Fortunately, Congress is standing up for small lenders. The Senate recently green-lit legislation that would exempt credit unions and smaller community financial institutions from the most burdensome of these federal regulations. The House followed suit — and the bill was signed into law by President Donald Trump.
Much of this regulatory strife is a product of the Great Recession. In order to monitor the big banks responsible for the financial crisis more closely, Congress enacted the Wall Street Reform and Consumer Protection Act (better known as the Dodd-Frank Act) in 2010. The law has largely prevented these titans from engaging in the sort of predatory behavior that almost took down the American economy.
But it has proved costly for community financial institutions, which had little to do with the Great Recession. Indeed, in mid-2009, at the peak of the crisis, just 2 percent of credit union loans were delinquent. That’s less than one-fourth as many bad loans as the big banks had on their books. Regulations are eating up 1 of every 6 dollars credit unions spend on operations each year — or $6.1 billion in total. Some smaller financial institutions have been unable to shoulder these additional costs. Since 2009, about 2,000 credit unions and 1,500 community banks have closed.
That’s music to the big banks’ ears. Credit unions are organized as not-for-profit institutions. They reinvest their earnings in their members, through lower fees and better rates. The competition provided by credit unions and community banks helps keep bigger financial institutions honest. Fewer choices for consumers, of course, results in higher prices.
The Senate led the charge to ward off those higher prices. This spring, the upper chamber passed the Economic Growth, Regulatory Relief and Consumer Protection Act, Senate Bill 2155 — a bill that would offer credit unions and smaller community banks relief from the most burdensome of Dodd-Frank’s regulations.
In so doing, it would free up credit unions to divert spending away from regulatory compliance — and toward their members. The bill would streamline the process for securing a mortgage. It would also tweak how some loans to landlords are categorized. That move alone would unlock an extra $4 billion for credit unions to lend to small businesses and over $34 million in Alaska.
Crucially, the bill doesn’t touch restrictions on huge Wall Street banks — the ones that actually pose a systemic risk to the economy — or interfere with regulatory agencies like the Consumer Financial Protection Bureau.
The passage of SB 2155 would not have been possible without the earlier work of the House on House Resolution 10, the Financial CHOICE Act, which was introduced by House Financial Services Committee Chairman Jeb Hensarling.
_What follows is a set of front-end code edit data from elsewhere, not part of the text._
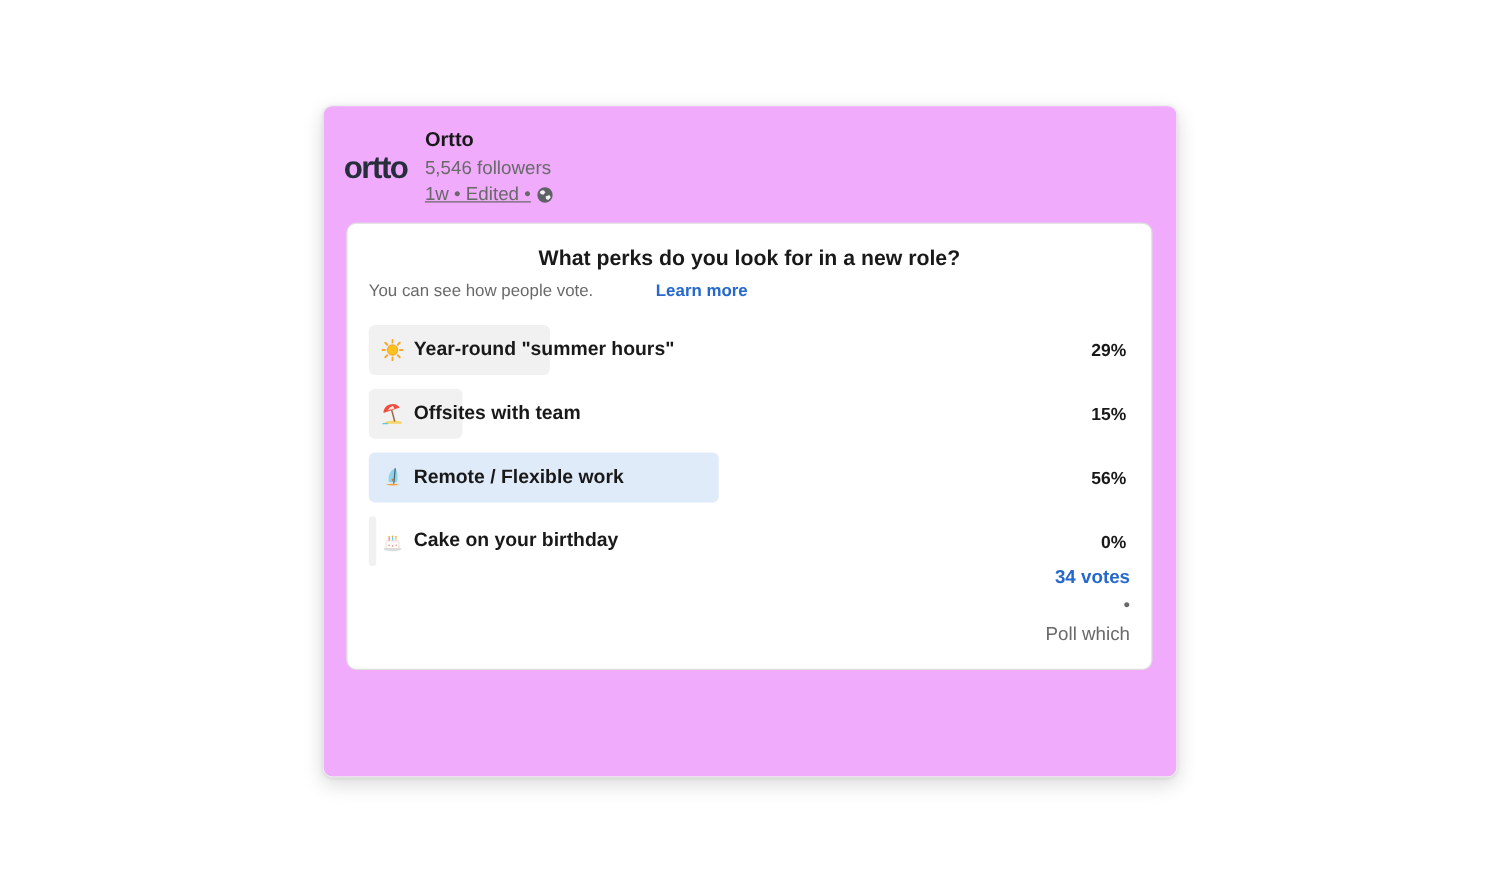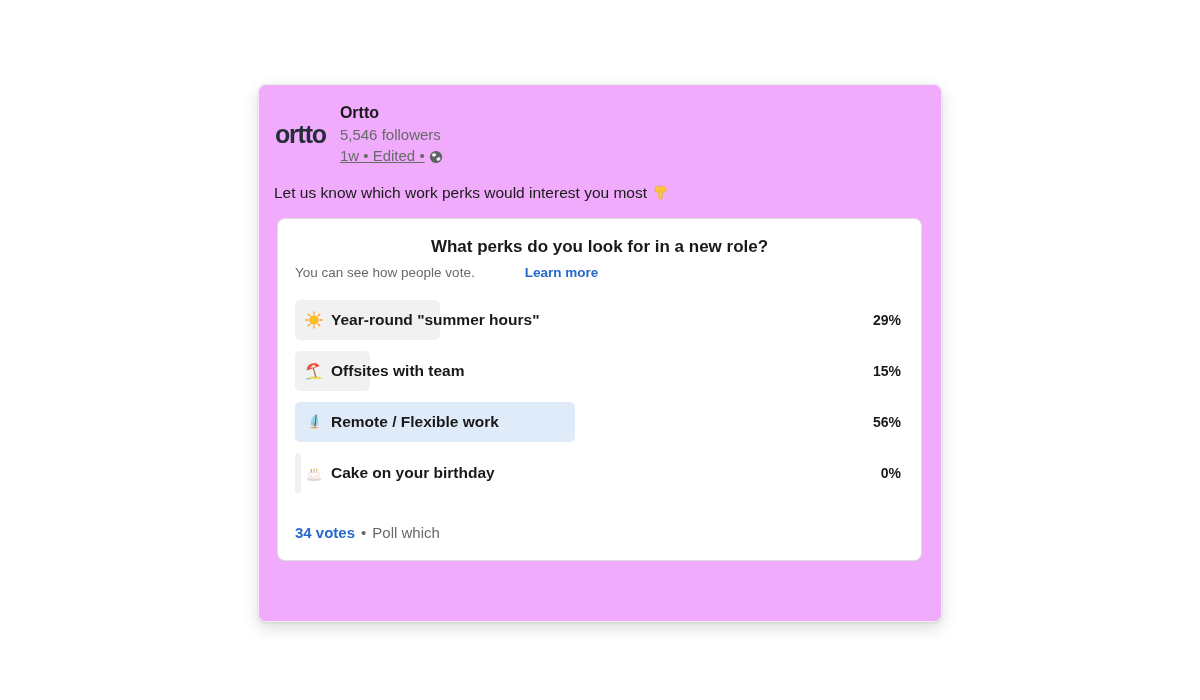--- a/index.html
+++ b/index.html
@@ -137,14 +137,6 @@
     </div>
   </div>
 
-  <div class="post-text">
-    <span>Let us know which work perks would interest you most</span><span class="inline-emoji"><svg viewBox="0 0 18 18" width="17" height="17">
-      <g fill="#fcc53f" stroke="#e3a41f" stroke-width="0.6">
-        <rect x="3" y="2.6" width="12.2" height="6.2" rx="3.1"></rect>
-        <rect x="7.1" y="6.5" width="3.8" height="9.4" rx="1.9"></rect>
-      </g>
-    </svg></span>
-  </div>
 
 
   <div class="poll-card">

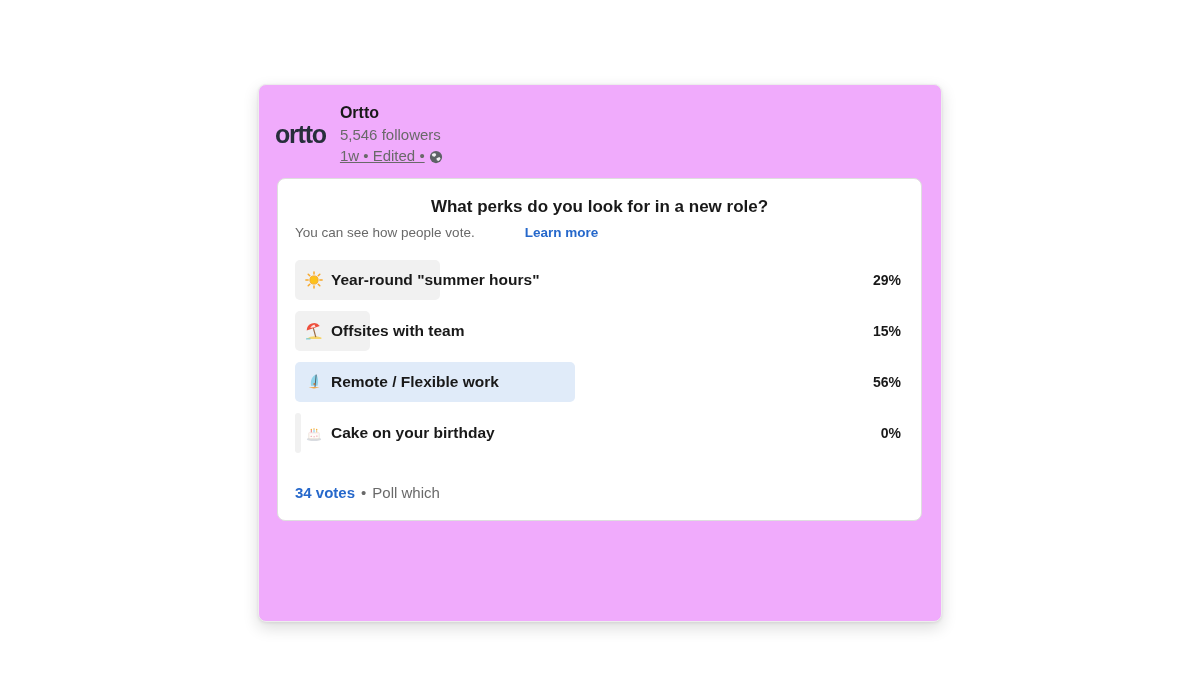--- a/index.html
+++ b/index.html
@@ -105,12 +105,13 @@
     color: #191919;
   }
   .poll-footer {
-    margin-top: 31px;
+    margin-top: 0;
     font-size: 15px;
     color: #696969;
     display: flex;
     align-items: flex-end;
     gap: 6px;
+    flex-direction: column;
   }
   .votes-link { font-weight: 700; cursor: pointer; }
 </style>

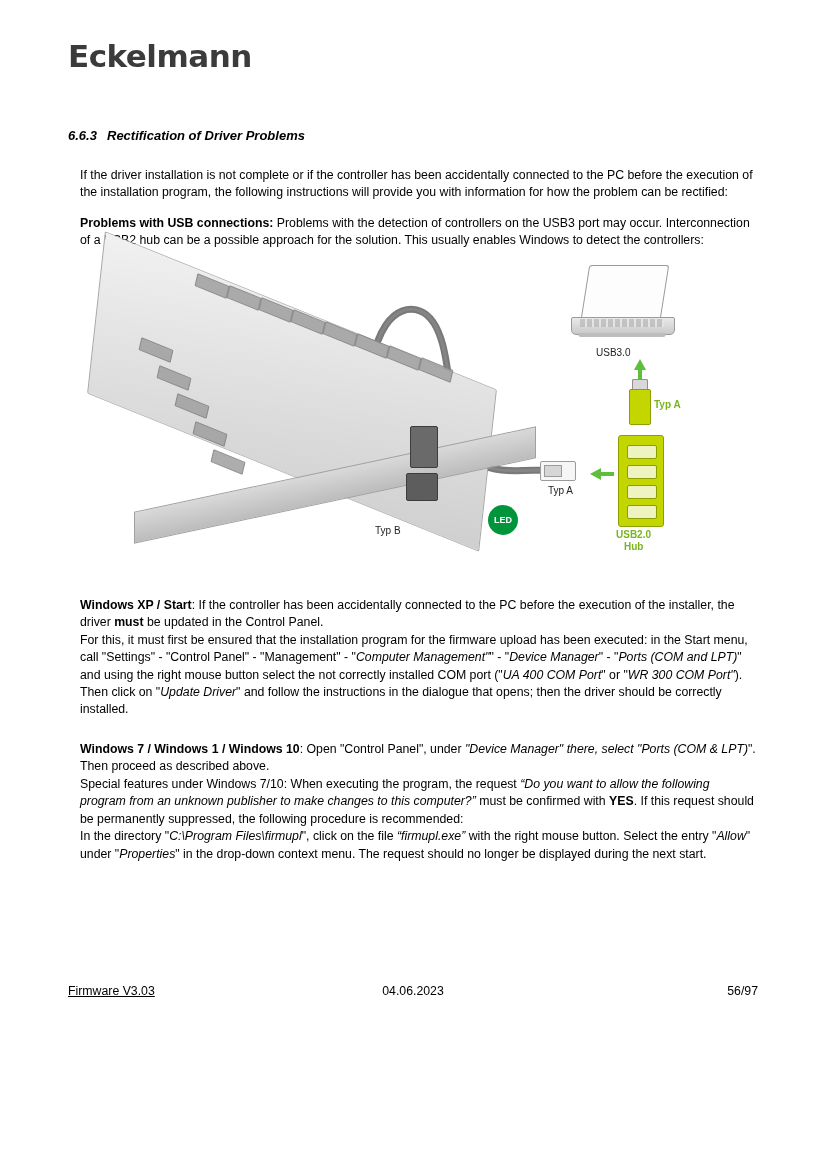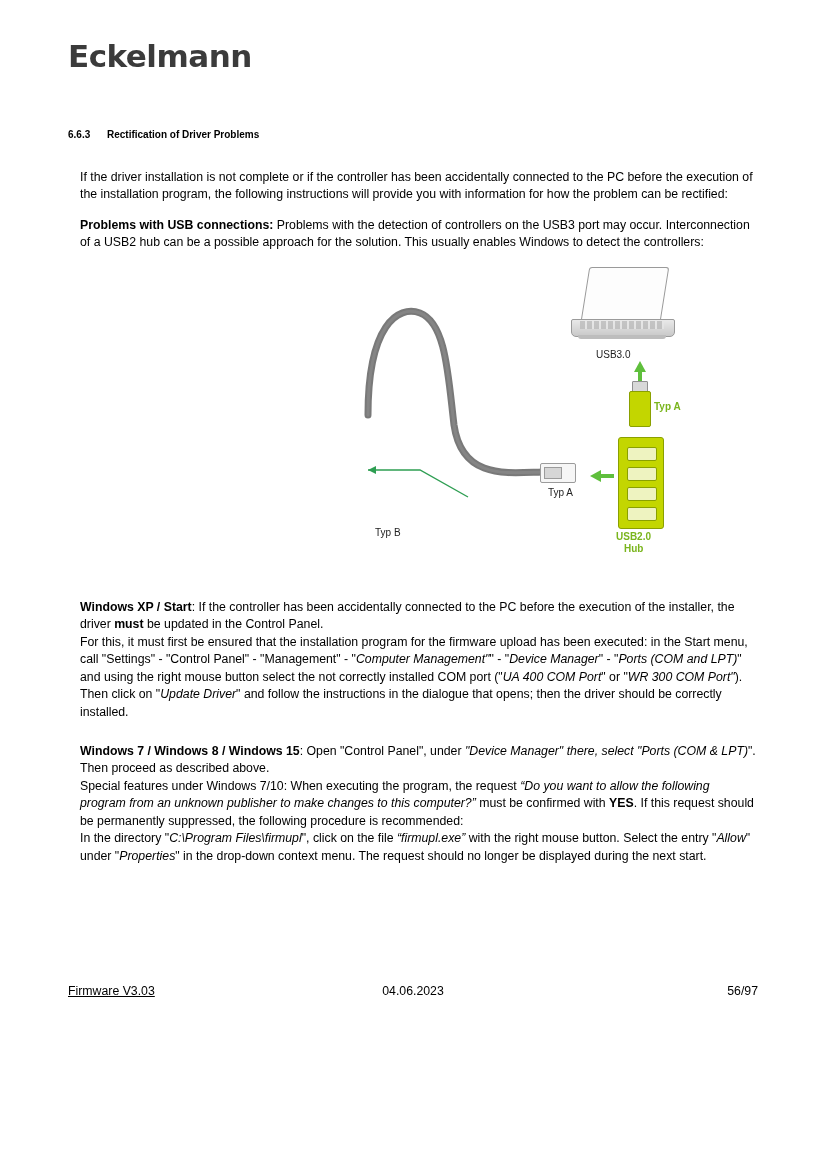--- a/index.html
+++ b/index.html
@@ -35,10 +35,11 @@
     width: 690px;
   }
   h2.sec-title {
-    font-size: 10px;
+    font-size: 13px;
     font-weight: bold;
-    margin: 0 0 28px 0;
+    margin: 0 0 22px 0;
     line-height: 1.3;
+    font-style: italic;
   }
   h2.sec-title .num {
     display: inline-block;

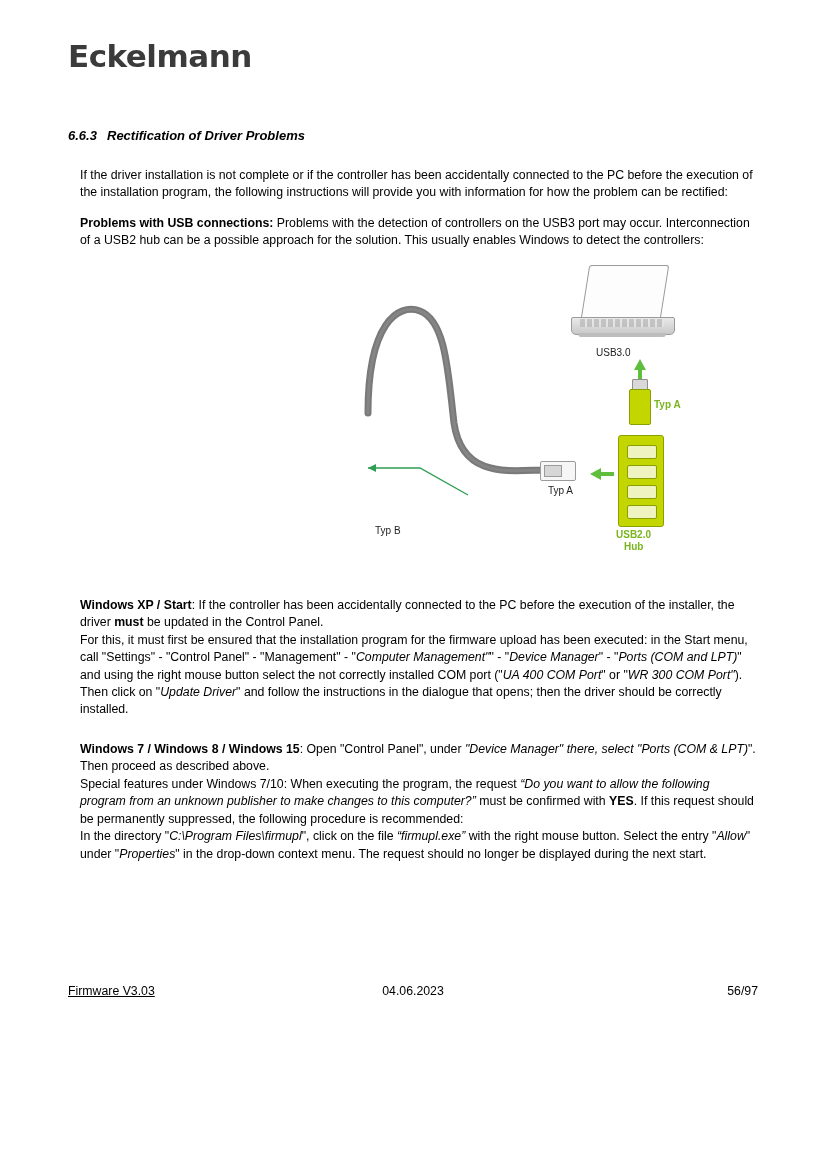--- a/index.html
+++ b/index.html
@@ -290,6 +290,29 @@
         <polygon points="300,205 308,201 308,209" fill="#2e9e52"></polygon>
       </svg>
 
+      <div class="ctrl">
+        <div class="ctrl-top"></div>
+        <div class="ctrl-side"></div>
+
+        <div class="term" style="left:108px; top:6px;"></div>
+        <div class="term" style="left:140px; top:18px;"></div>
+        <div class="term" style="left:172px; top:30px;"></div>
+        <div class="term" style="left:204px; top:42px;"></div>
+        <div class="term" style="left:236px; top:54px;"></div>
+        <div class="term" style="left:268px; top:66px;"></div>
+        <div class="term" style="left:300px; top:78px;"></div>
+        <div class="term" style="left:332px; top:90px;"></div>
+
+        <div class="term" style="left:52px; top:70px;"></div>
+        <div class="term" style="left:70px; top:98px;"></div>
+        <div class="term" style="left:88px; top:126px;"></div>
+        <div class="term" style="left:106px; top:154px;"></div>
+        <div class="term" style="left:124px; top:182px;"></div>
+
+        <div class="plug-b2"></div>
+        <div class="plug-b"></div>
+        <div class="led-dot">LED</div>
+      </div>
 
       <div class="fig-label" style="left:307px; top:262px;">Typ B</div>
       <div class="fig-label" style="left:480px; top:222px;">Typ A</div>

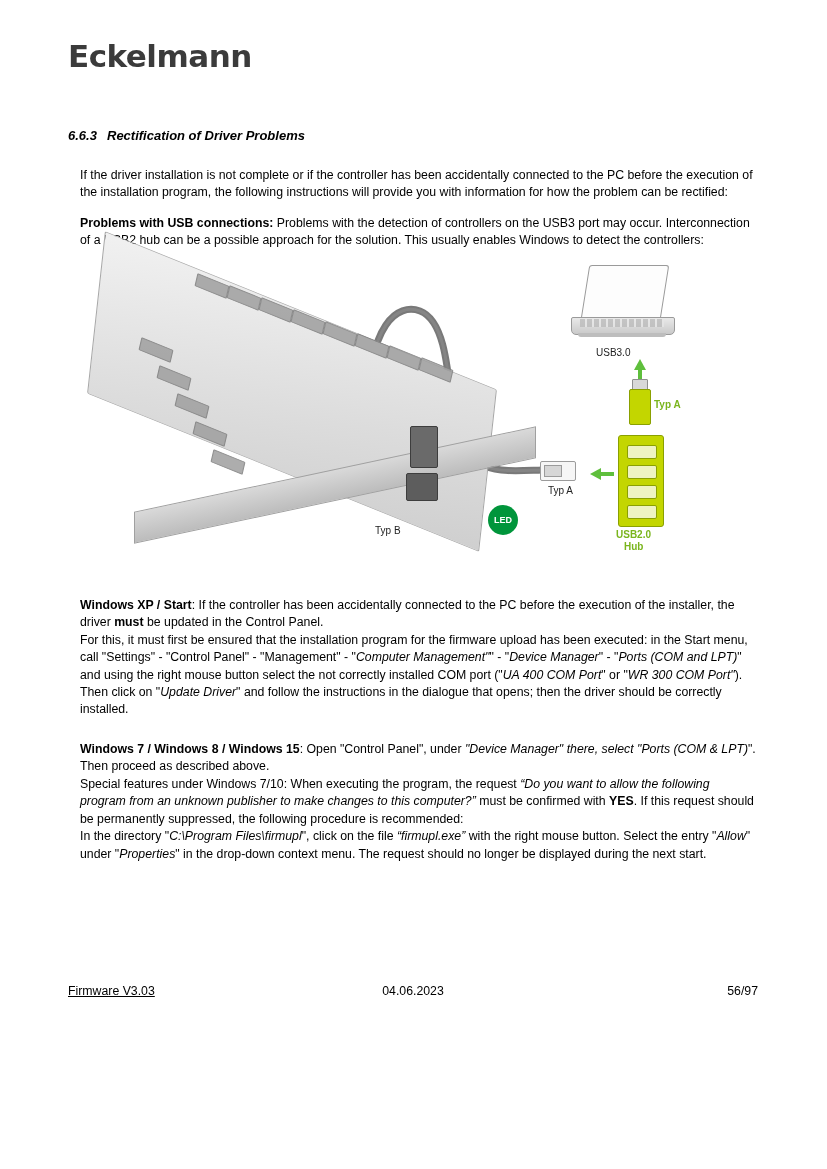--- a/index.html
+++ b/index.html
@@ -351,7 +351,7 @@
     </p>
 
     <p class="body tight" style="margin-top:22px;">
-      <b>Windows 7 / Windows 8 / Windows 15</b><span>: Open "Control Panel", under </span><i>"Device Manager" there, select "Ports (COM &amp; LPT)</i><span>". Then proceed as described above.</span>
+      <b>Windows 7 / Windows 1 / Windows 10</b><span>: Open "Control Panel", under </span><i>"Device Manager" there, select "Ports (COM &amp; LPT)</i><span>". Then proceed as described above.</span>
     </p>
     <p class="body tight">
       <span>Special features under Windows 7/10: When executing the program, the request </span><i>“Do you want to allow the following program from an unknown publisher to make changes to this computer?”</i><span> must be confirmed with </span><b>YES</b><span>. If this request should be permanently suppressed, the following procedure is recommended:</span>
Several of House Resolution 10’s provisions are included in SB 2155.
Years of deliberation, hearings, markups and floor votes in the House inspired and prompted the Senate to craft and ultimately pass SB 2155. As a result, it’s effectively a bicameral bill; the House deserves credit for laying the groundwork for SB 2155.
With the House formally green-lighting SB 2155 — we are on the path to easing the regulatory burden on the lenders that power so much of America’s economy. We would like to thank Alaska’s congressional delegation for their leadership and support of SB 2155. This will provide meaningful regulatory relief for Alaska’s credit unions and community banks.
Dan McCue is president of the Alaska Credit Union League.